Archive for December, 2013

h1

Sleeping with the Saudi enemy

December 16, 2013

From the Dec. 8 edition of the Independent by Patrick Cockburn:

Mass murder in the Middle East is funded by our friends the Saudis

World View: Everyone knows where al-Qa’ida gets its money, but while the violence is sectarian, the West does nothing

Donors in Saudi Arabia have notoriously played a pivotal role in creating and maintaining Sunni jihadist groups over the past 30 years. But, for all the supposed determination of the United States and its allies since 9/11 to fight “the war on terror”, they have showed astonishing restraint when it comes to pressuring Saudi Arabia and the Gulf monarchies to turn off the financial tap that keeps the jihadists in business…

Do read the rest, won’t you?  We owe it to ourselves to confront the harsh reality that our government has not only bet on the wrong horse, but continues to bet on the horse that does us the most direct harm.  Americans at home and troops abroad are at far greater risk from Saudi-sponsored terrorists and insurgents than terrorists backed by other nations…

h1

Dutch parliament urges Palestinian Authority to stop rewarding terrorists

December 15, 2013

About 40 percent of European Union aid to the Palestinian Authority is diverted as stipends to convicted Palestinian terrorists and their families.  Countries including Norway and the Netherlands are getting a bit tired of this state of affairs.  The Dutch have been irritated enough to pass a motion urging Holland’s government to compel the Palestinian Authority to cease payments to terrorist convicts.
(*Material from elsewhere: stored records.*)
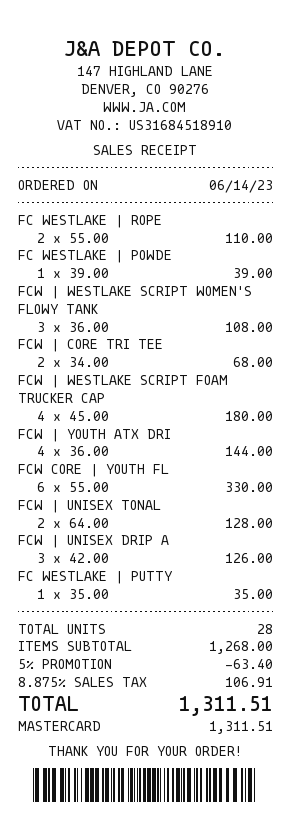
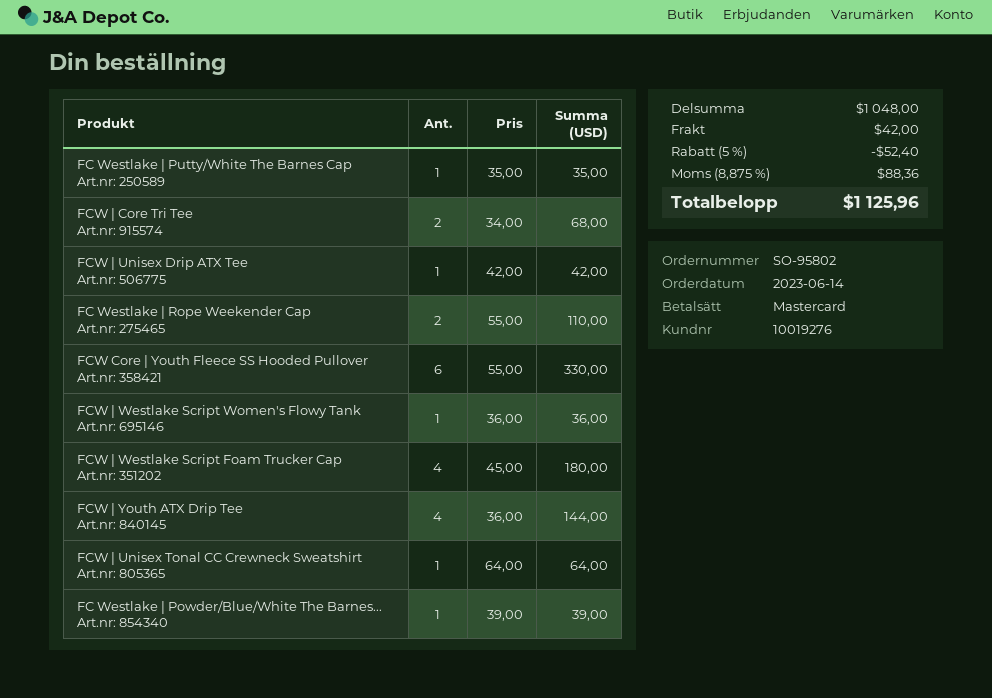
FCW | WESTLAKE SCRIPT WOMEN'S FLOWY TANK: 3 x 36.00 = 108.00 -> 1 x 36.00 = 36.00
FCW | UNISEX TONAL: 2 x 64.00 = 128.00 -> 1 x 64.00 = 64.00
FCW | UNISEX DRIP A: 3 x 42.00 = 126.00 -> 1 x 42.00 = 42.00
subtotal: 1268.00 -> 1048.00
discount: 5% = 63.40 -> 5% = 52.40
shipping: none -> 42.00
tax: 8.875% = 106.91 -> 8.875% = 88.36
total: 1311.51 -> 1125.96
The American Jewish Committee (AJC) endorses the parliamentary measure, and offers this report:

AJC Welcomes Dutch Parliament Call to End Financial Rewarding of Palestinian Terrorists

4 December 2013 – Brussels – The AJC Transatlantic Institute welcomed the passing of a motion in the Dutch Parliament calling on the government to pressure the Palestinian Authority (PA) to end its use of aid to reward terrorism.

“The Dutch Parliament’s motion is an important recognition of an utterly shameful practice,” said Daniel Schwammenthal, Director of the AJC Transatlantic Institute in Brussels. “Aid from EU member states must be used for constructive, peace-building purposes, not to help fuel the conflict.”

The motion, passed by an overwhelming majority, notes that PA payments to convicted terrorists increase based on the length of sentence, thus encouraging future crimes. It references how monthly payments to Palestinians in prison can range from €282 for someone jailed for less than three years to €2,419 for a sentence of 30 years or more.

The EU is the single largest donor to the Palestinians. The Sunday Times (UK) cited in October an unpublished report by the European Court of Auditors detailing how EU aid to the Palestinians has been “misspent, squandered or lost to corruption,” to the tune of £1.95bn between 2008 and 2012.

“The time has come for a full inquiry into the how and when the PA has been using EU aid to encourage terrorism,” said Schwammenthal…

h1

Kuwaitis outspend each other on Syrian rebels

December 13, 2013

Private donations from Kuwaitis have been playing a significant role in funding Al Qaeda-linked rebels in Syria (see here, here, and here), including operations such as the August massacre of 190 Alawites in Latakia province.

The latest wrinkle is that fundraisers in Kuwait have practically become competitions, with different tribes and prominent Kuwaitis vying with each other to see who can raise the most zakat for jihad.  Foreign Policy has the details:

Shaping the Syrian Conflict from Kuwait

  • BY Elizabeth Dickinson
  • DECEMBER 8, 2013

One night during Ramadan this summer, Hamad al-Matar, a former Kuwaiti member of parliament (MP), invited guests over to donate “to prepare 12,000 Jihadists for the sake of Allah,” a poster invitation advised. Anyone could come to his diwaniya, a space used for weekly gatherings to talk politics and sip sweet hot tea. And many did come, their pockets open and their contributions generous.

“I think we raised 100,000 KD [$350,000],” he later recalled in the same diwaniya, a long room lined on the perimeter with ornate couches. “That amazed me. I was thinking I would collect a couple thousand KD. Never in my entire life did I get such an amount of money in my pocket in one day.”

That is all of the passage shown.